“Network analysis and visualization tools are among the many creative outlets that have sprung up in the Mathematics, Statistics, and Computer Science Department over the last two years.” –Professor Andrew Beveridge
Game of Thrones, HBO’s smash fantasy hit, opened season six with more than 10 million legal viewers. (No one knows how many additional people watched pirated versions.) This spring, a mathematical analysis that originated as a student’s senior capstone grabbed fans’ attention and spread like wildfire.
The project began in fall 2013 when Jie Shan ’14 came to mathematics professor Andrew Beveridge with a proposal to apply network science to Game of Thrones.
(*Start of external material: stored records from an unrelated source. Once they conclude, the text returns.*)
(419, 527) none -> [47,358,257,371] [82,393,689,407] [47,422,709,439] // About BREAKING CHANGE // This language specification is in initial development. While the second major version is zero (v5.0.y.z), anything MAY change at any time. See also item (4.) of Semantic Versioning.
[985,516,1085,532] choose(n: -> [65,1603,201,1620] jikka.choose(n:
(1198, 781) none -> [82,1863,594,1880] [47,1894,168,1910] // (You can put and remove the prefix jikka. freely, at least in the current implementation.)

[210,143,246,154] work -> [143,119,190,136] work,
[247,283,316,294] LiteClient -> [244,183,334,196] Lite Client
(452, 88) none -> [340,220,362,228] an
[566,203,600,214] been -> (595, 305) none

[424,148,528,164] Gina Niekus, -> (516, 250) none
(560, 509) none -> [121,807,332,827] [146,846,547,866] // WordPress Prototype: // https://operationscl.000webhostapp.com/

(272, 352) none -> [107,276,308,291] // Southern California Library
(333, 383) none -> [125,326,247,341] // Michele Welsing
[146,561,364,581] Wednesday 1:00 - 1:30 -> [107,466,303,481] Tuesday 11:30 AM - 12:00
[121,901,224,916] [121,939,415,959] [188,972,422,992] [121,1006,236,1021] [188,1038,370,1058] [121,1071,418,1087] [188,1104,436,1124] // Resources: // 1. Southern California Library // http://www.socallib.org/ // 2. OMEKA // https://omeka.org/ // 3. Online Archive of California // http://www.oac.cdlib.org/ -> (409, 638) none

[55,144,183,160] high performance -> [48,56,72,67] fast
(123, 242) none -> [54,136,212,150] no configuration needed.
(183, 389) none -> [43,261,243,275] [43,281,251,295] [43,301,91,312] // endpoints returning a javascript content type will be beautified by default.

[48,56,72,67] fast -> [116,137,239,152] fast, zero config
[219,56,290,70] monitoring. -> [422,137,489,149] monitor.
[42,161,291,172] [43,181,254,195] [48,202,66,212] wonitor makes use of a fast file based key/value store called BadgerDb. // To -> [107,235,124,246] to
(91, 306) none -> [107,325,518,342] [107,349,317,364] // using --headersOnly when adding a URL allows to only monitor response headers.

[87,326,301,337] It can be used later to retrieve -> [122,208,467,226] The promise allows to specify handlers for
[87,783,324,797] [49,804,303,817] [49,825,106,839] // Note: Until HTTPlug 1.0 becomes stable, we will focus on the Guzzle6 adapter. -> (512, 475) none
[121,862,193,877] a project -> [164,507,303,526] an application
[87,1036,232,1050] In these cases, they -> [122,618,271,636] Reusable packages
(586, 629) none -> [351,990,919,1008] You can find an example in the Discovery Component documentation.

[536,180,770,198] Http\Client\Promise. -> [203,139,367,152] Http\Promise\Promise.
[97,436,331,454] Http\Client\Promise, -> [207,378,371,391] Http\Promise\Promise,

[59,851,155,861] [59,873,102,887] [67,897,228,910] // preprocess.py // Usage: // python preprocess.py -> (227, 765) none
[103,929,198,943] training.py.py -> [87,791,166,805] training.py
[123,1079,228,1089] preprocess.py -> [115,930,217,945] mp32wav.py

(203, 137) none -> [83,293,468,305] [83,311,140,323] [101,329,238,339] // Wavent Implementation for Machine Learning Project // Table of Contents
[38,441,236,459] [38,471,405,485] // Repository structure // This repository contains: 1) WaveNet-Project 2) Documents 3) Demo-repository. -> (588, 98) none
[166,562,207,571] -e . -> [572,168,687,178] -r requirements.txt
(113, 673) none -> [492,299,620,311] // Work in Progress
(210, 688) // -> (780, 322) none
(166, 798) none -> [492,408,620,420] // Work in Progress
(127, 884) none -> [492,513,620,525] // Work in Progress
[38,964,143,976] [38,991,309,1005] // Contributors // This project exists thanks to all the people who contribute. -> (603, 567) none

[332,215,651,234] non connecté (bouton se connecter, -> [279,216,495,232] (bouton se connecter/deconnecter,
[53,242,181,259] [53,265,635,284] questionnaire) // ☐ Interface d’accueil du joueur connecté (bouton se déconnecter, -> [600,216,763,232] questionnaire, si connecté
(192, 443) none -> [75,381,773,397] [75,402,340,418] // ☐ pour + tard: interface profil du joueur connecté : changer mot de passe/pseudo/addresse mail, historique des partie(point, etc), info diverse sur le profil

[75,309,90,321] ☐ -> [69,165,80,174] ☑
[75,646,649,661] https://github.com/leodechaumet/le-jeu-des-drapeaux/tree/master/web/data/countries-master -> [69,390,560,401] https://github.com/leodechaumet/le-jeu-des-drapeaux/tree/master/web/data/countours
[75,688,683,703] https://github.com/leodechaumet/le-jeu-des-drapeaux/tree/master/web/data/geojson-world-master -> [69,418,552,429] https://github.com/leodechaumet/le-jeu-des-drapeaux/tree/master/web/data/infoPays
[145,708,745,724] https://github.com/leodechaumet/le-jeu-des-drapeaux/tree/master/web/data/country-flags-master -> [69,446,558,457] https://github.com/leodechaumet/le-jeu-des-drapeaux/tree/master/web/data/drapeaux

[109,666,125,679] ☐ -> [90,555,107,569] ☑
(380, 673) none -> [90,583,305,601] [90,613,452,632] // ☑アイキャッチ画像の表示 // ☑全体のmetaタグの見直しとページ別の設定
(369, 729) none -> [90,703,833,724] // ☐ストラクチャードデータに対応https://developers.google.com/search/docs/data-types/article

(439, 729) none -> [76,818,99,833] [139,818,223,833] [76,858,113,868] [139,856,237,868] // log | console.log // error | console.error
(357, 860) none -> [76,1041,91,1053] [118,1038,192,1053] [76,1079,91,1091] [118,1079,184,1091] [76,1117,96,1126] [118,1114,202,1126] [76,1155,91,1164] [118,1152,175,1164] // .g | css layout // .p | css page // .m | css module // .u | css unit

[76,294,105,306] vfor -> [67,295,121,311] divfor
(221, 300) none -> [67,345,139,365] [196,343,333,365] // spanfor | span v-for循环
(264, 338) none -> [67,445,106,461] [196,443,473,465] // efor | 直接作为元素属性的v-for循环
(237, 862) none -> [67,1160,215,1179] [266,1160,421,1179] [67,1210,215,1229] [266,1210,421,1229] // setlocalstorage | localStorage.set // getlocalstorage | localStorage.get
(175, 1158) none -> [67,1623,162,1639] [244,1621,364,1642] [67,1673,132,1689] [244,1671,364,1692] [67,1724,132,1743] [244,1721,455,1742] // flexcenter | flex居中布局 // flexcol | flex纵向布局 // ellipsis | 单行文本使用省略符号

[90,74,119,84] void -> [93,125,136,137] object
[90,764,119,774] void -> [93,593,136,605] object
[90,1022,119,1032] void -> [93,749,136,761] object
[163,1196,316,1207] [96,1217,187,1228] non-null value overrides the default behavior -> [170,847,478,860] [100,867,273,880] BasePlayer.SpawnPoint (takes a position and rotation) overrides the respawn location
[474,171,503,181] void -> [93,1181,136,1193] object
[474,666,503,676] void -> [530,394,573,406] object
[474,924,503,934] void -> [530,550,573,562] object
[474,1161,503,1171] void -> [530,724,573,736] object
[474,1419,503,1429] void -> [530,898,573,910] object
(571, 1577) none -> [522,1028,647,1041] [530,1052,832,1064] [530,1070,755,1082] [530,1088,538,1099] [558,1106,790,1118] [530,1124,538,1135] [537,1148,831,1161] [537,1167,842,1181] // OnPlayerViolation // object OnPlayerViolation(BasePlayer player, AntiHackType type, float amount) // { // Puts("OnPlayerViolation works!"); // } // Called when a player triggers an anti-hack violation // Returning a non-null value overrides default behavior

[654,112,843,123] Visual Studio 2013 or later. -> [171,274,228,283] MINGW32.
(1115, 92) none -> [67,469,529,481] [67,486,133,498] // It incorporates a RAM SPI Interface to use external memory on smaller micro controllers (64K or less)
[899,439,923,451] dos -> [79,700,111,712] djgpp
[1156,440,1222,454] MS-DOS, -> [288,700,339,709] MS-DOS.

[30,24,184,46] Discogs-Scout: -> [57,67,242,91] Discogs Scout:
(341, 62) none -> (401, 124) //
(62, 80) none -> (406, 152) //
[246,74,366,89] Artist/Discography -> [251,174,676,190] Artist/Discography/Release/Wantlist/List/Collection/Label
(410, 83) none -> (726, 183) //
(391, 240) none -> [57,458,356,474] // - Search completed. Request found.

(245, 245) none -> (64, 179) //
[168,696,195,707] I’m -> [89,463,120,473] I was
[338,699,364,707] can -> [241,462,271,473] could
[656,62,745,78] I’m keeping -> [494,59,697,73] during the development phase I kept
Beveridge thought it was “a simple but brilliant idea: create a network by connecting characters whenever their names appear within 15 words of one another in the book.”
While most fiction is protagonist-driven, Game of Thrones is an ensemble show with multiple interwoven narratives. This project used the structure of the web of interactions to identify the central character.
Shan’s capstone was a great success, and Beveridge and Shan, now at Microsoft, rekindled their collaboration, improved the analysis, and published an article in Math Horizons, a magazine of the Mathematical Association of America. Their conclusion: Tyrion was the most important player in the Game of Thrones.
Their article quickly spread across the internet, first at Quartz, and then quickly followed by stories at Popular Science, the Huffington Post, Good Morning America, National Public Radio, the AV Club, Entertainment Weekly, the UK’s The Telegraph and hundreds of other tech and entertainment media.
“Jie and I were as surprised as anyone that this paper took off like it did,” says Beveridge. “It was cool when international students at Mac would send me links to stories in their home countries. It’s fun to have started a conversation where people enjoyed talking about the power of mathematics.”
Beveridge brought on four additional students to create networks for the rest of the Game of Thrones series: Ruthie Berman ’17, Brooke Boatman ’16, Rebecca Gold ’16, and Ari Weiland ’16.
Network science at Macalester is part of the new Data Science program, which involves mathematical techniques, computer science skills and specialized domain knowledge in a field of interest.
“Data scientists are in high demand right now,” notes Beveridge, “and our Data Science minor is one of the first of its kind at a liberal arts college.
Also, “There is big appetite at Mac for extracurricular data science opportunities,” says Beveridge. “Network analysis and visualization tools are among the many creative outlets that have sprung up in the Mathematics, Statistics, and Computer Science Department over the last two years. What’s amazing is that most of these initiatives are student driven—which is how this project started in the first place.”